EXERCISE ▸ Transcribe, with complete accuracy, all of the entries below except for the pictures.

Difference listings:
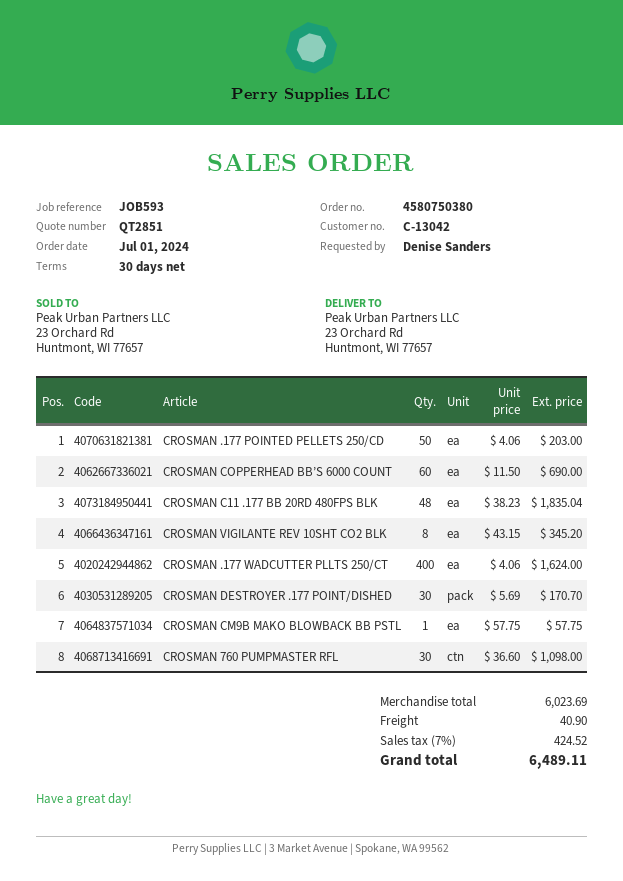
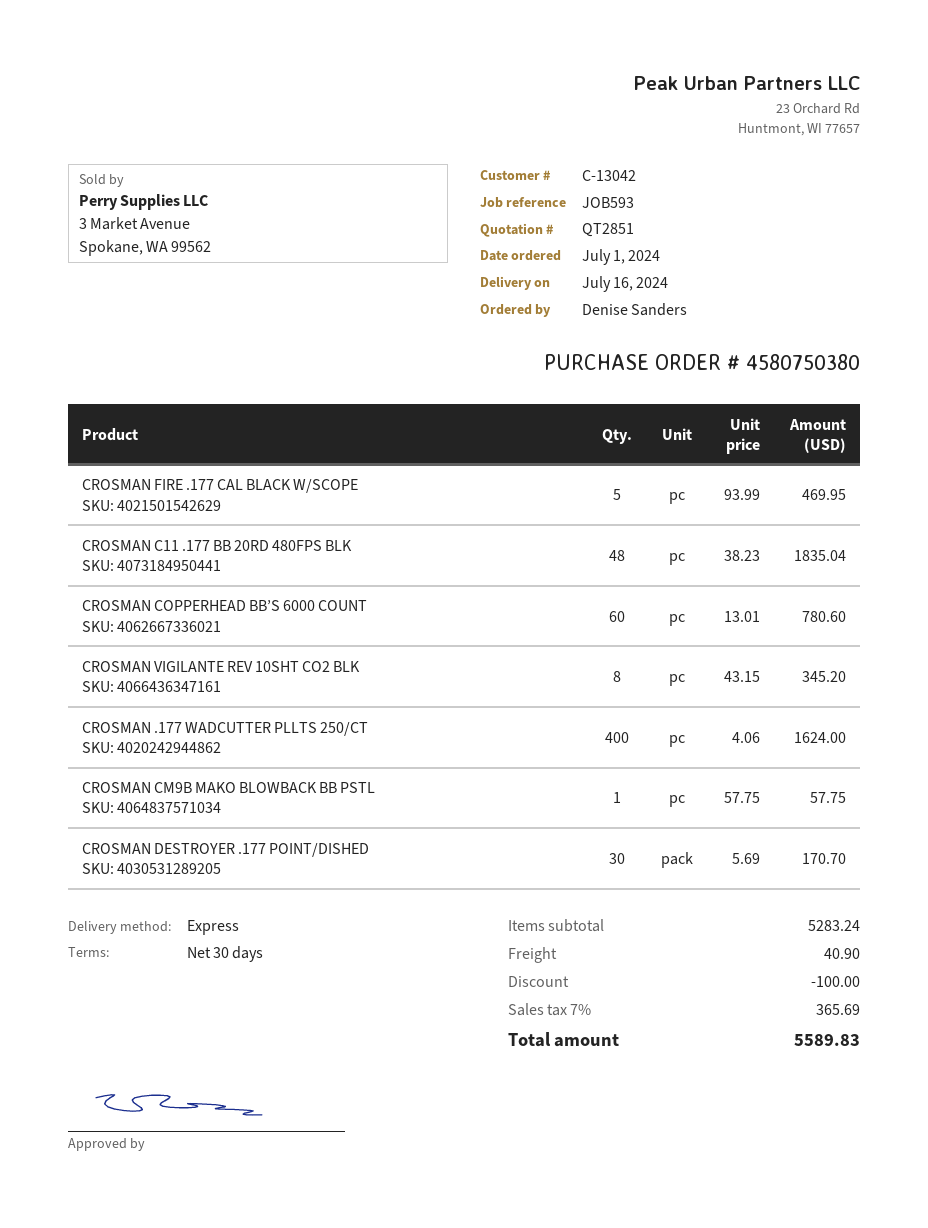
CROSMAN .177 POINTED PELLETS 250/CD: 50 x 4.06 = 203.00 -> none
CROSMAN COPPERHEAD BB’S 6000 COUNT: 60 x 11.50 = 690.00 -> 60 x 13.01 = 780.60
CROSMAN 760 PUMPMASTER RFL: 30 x 36.60 = 1098.00 -> none
CROSMAN FIRE .177 CAL BLACK W/SCOPE: none -> 5 x 93.99 = 469.95
subtotal: 6023.69 -> 5283.24
discount: none -> 100.00
tax: 7% = 424.52 -> 7% = 365.69
total: 6489.11 -> 5589.83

REPLY ▸
CROSMAN .177 POINTED PELLETS 250/CD: 50 x 4.06 = 203.00 -> none
CROSMAN COPPERHEAD BB’S 6000 COUNT: 60 x 11.50 = 690.00 -> 60 x 13.01 = 780.60
CROSMAN 760 PUMPMASTER RFL: 30 x 36.60 = 1098.00 -> none
CROSMAN FIRE .177 CAL BLACK W/SCOPE: none -> 5 x 93.99 = 469.95
subtotal: 6023.69 -> 5283.24
discount: none -> 100.00
tax: 7% = 424.52 -> 7% = 365.69
total: 6489.11 -> 5589.83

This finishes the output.